# LATERA implant for nasal valve collapse



## sigmathree137

Our physicians are currently using the LATERA implant by spirox for repair of nasal valve collapse and I cannot find any information on how to code this.  If this was a surgical procedure it would be coded as 30465, but this is an insertion of a biodegradable implant.  The manufacturer does not have reimbursement guidelines on their website, but we just think that the insertion of the LATERA doesn't fit the description of 30465: The physician repairs a nasal vestibular stenosis using a variety of techniques.

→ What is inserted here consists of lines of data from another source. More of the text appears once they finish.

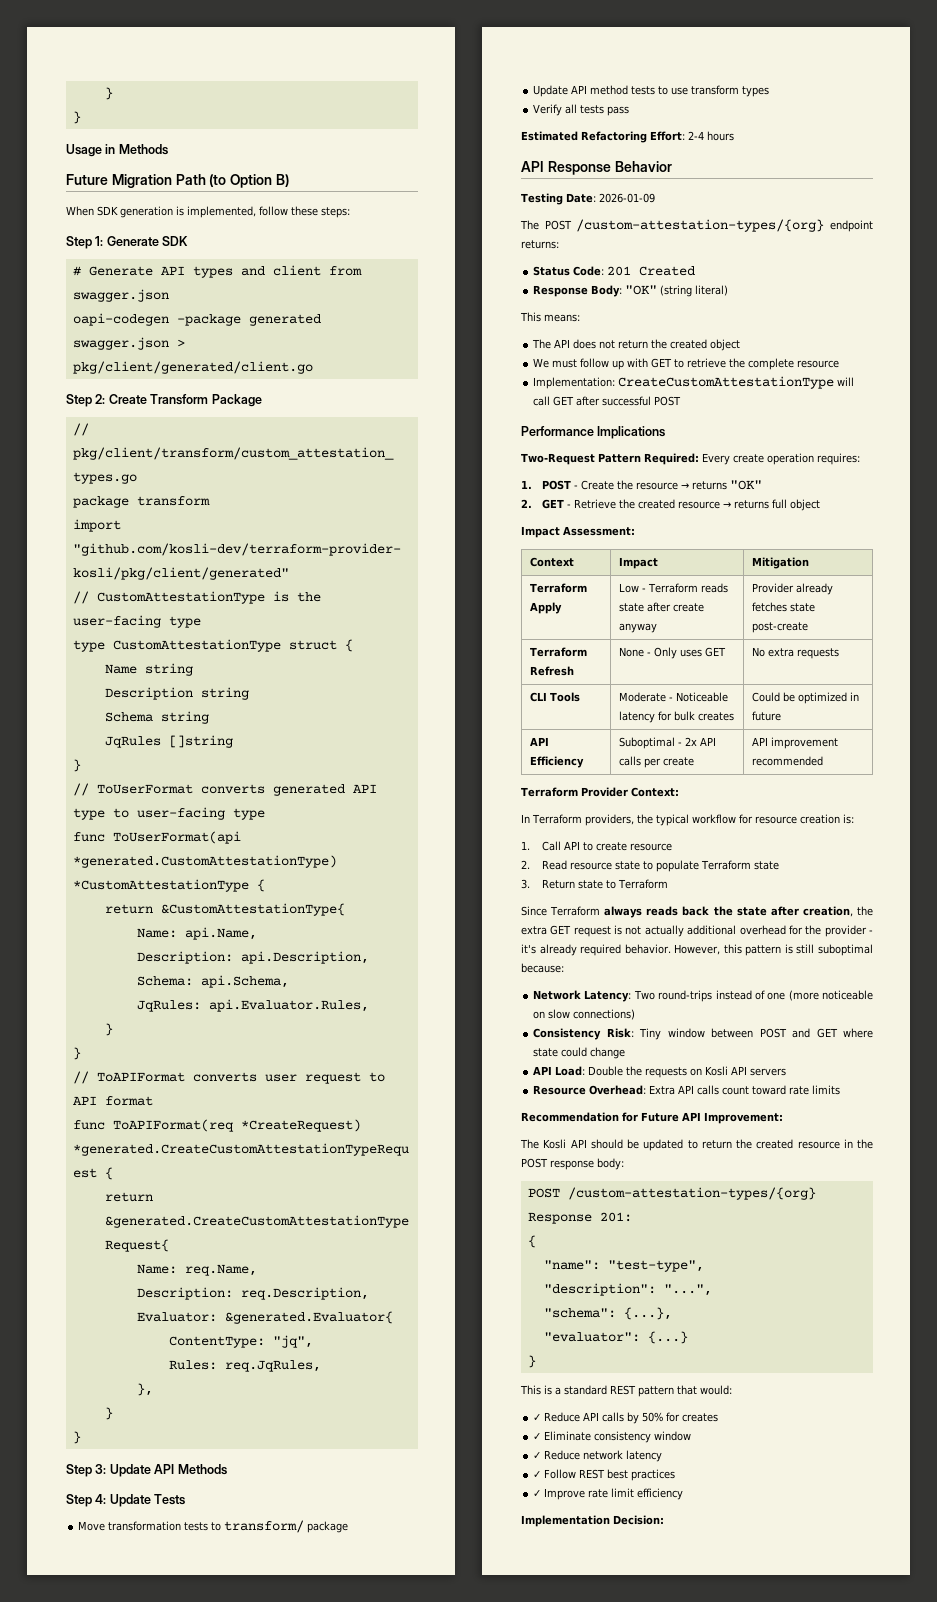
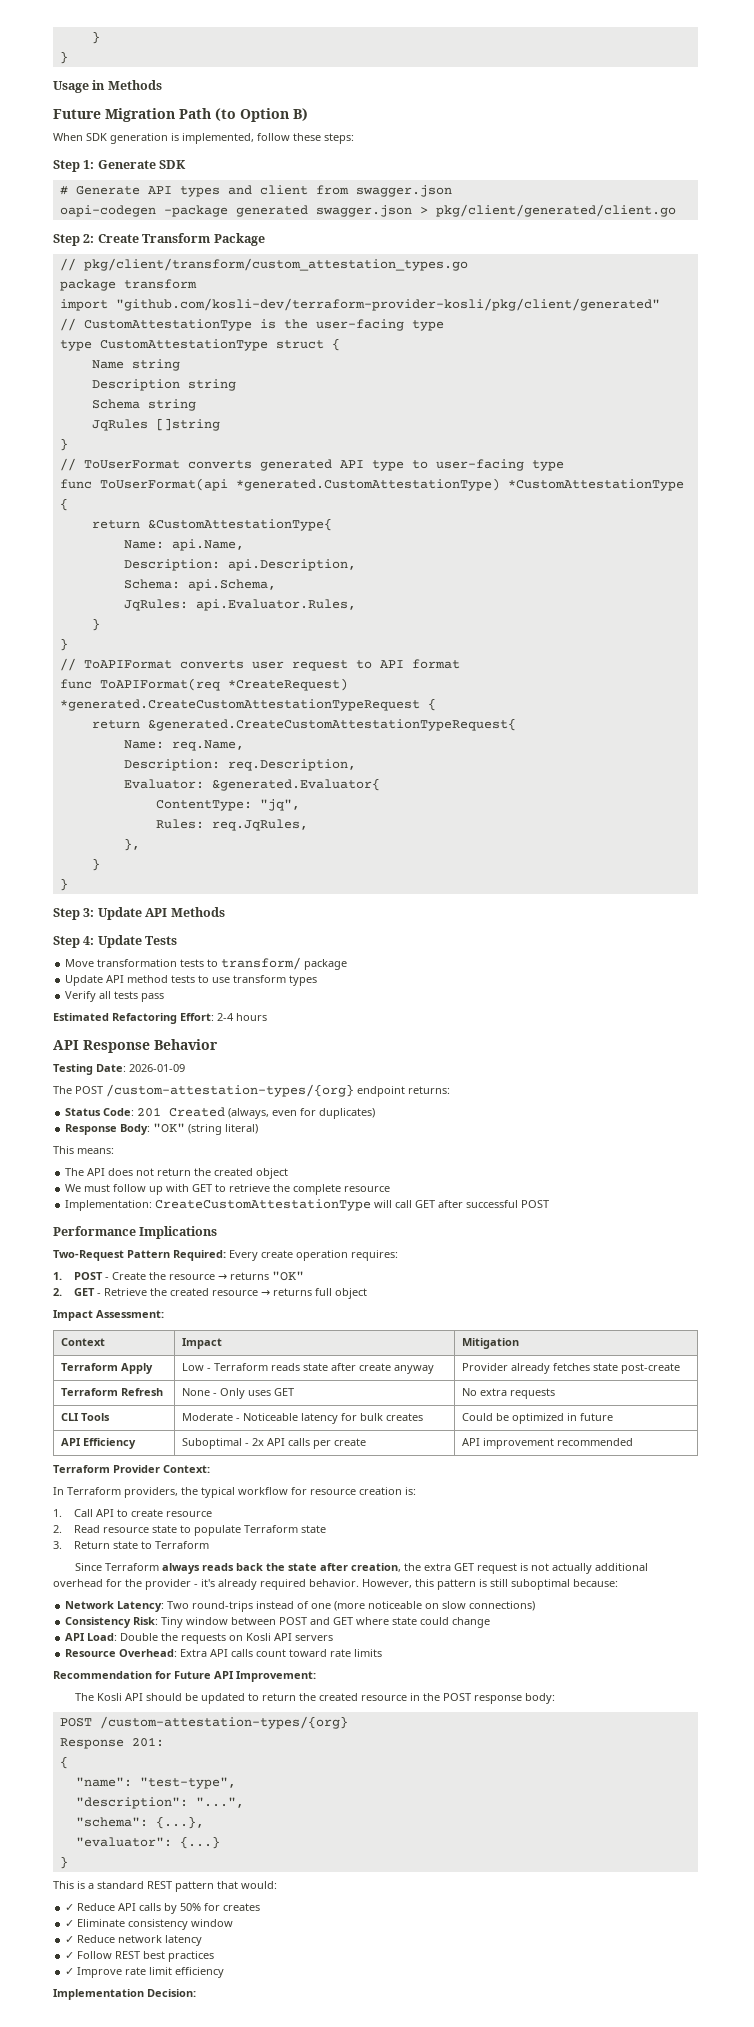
- Status Code: 201 Created
+ Status Code: 201 Created (always, even for duplicates)

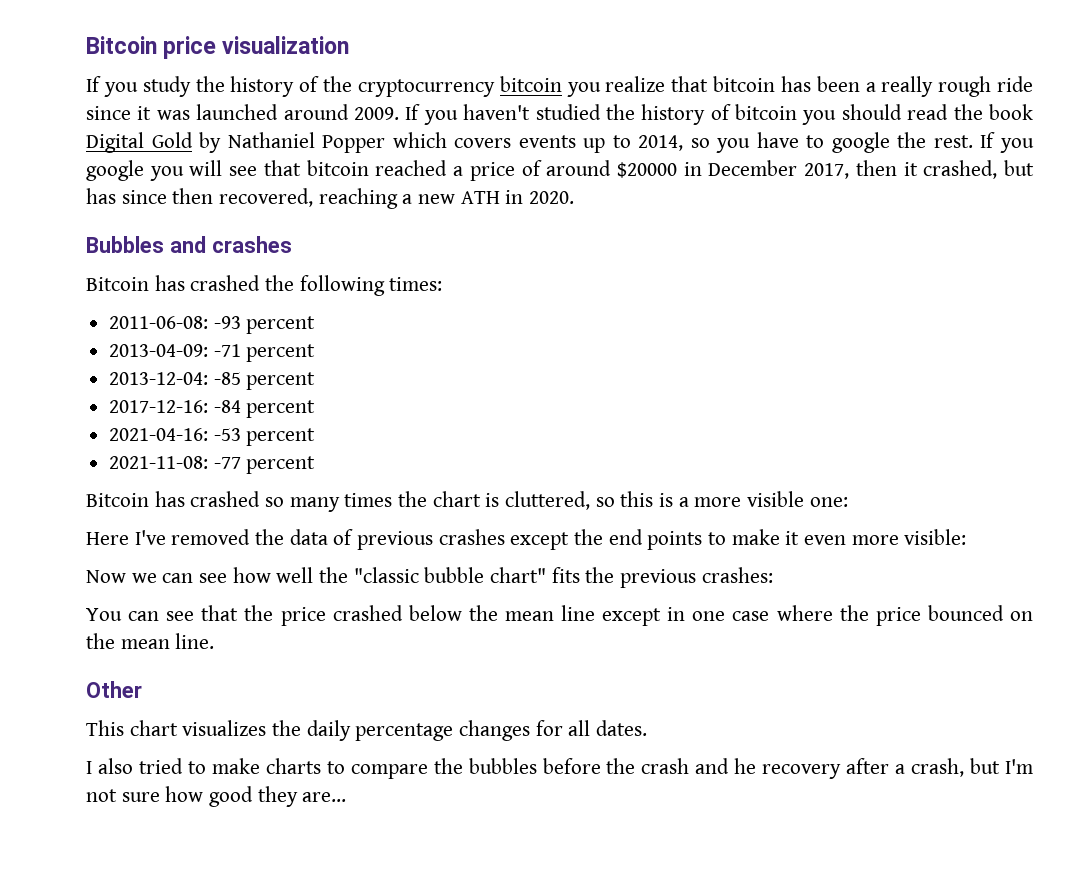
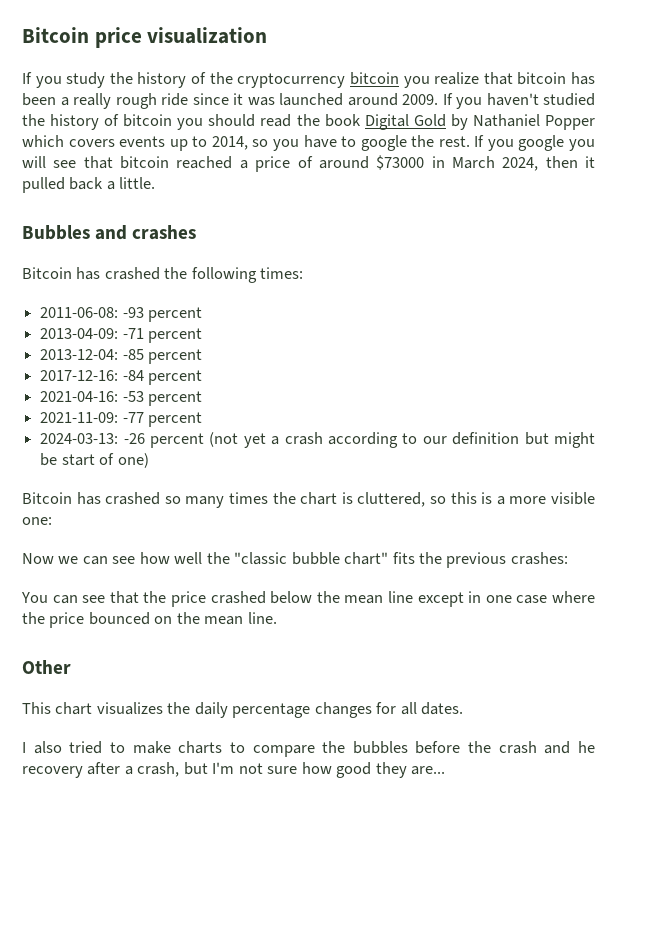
- If you google you will see that bitcoin reached a price of around $20000 in December 2017, then it crashed, but has since then recovered, reaching a new ATH in 2020.
+ If you google you will see that bitcoin reached a price of around $73000 in March 2024, then it pulled back a little.
- 2021-11-08: -77 percent
+ 2021-11-09: -77 percent
+ 2024-03-13: -26 percent (not yet a crash according to our definition but might be start of one)
- Here I've removed the data of previous crashes except the end points to make it even more visible:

Separately reportable cartilage (e.g., auricular composite) graft may be used to support the cartilaginous skeleton and vestibular soft tissue scarring. *In one external approach the physician makes an incision in the upper lateral cartilage, in another approach a "V" shaped cut may be made. In either case the incision is followed by an osteotomy of the medial aspect of the nasal bones. A spreader graft is placed to widen the nasal vestibule. The incision is closed or closed in a V-Y manner (lengthens the columella) with suture.*

Anyone have any experience with this as the procedure is brand new??? Thanks!


----------



## JenniferB7

As far as I can tell, there is no CPT / HCPCS code for this procedure, which is not uncommon for new procedures.  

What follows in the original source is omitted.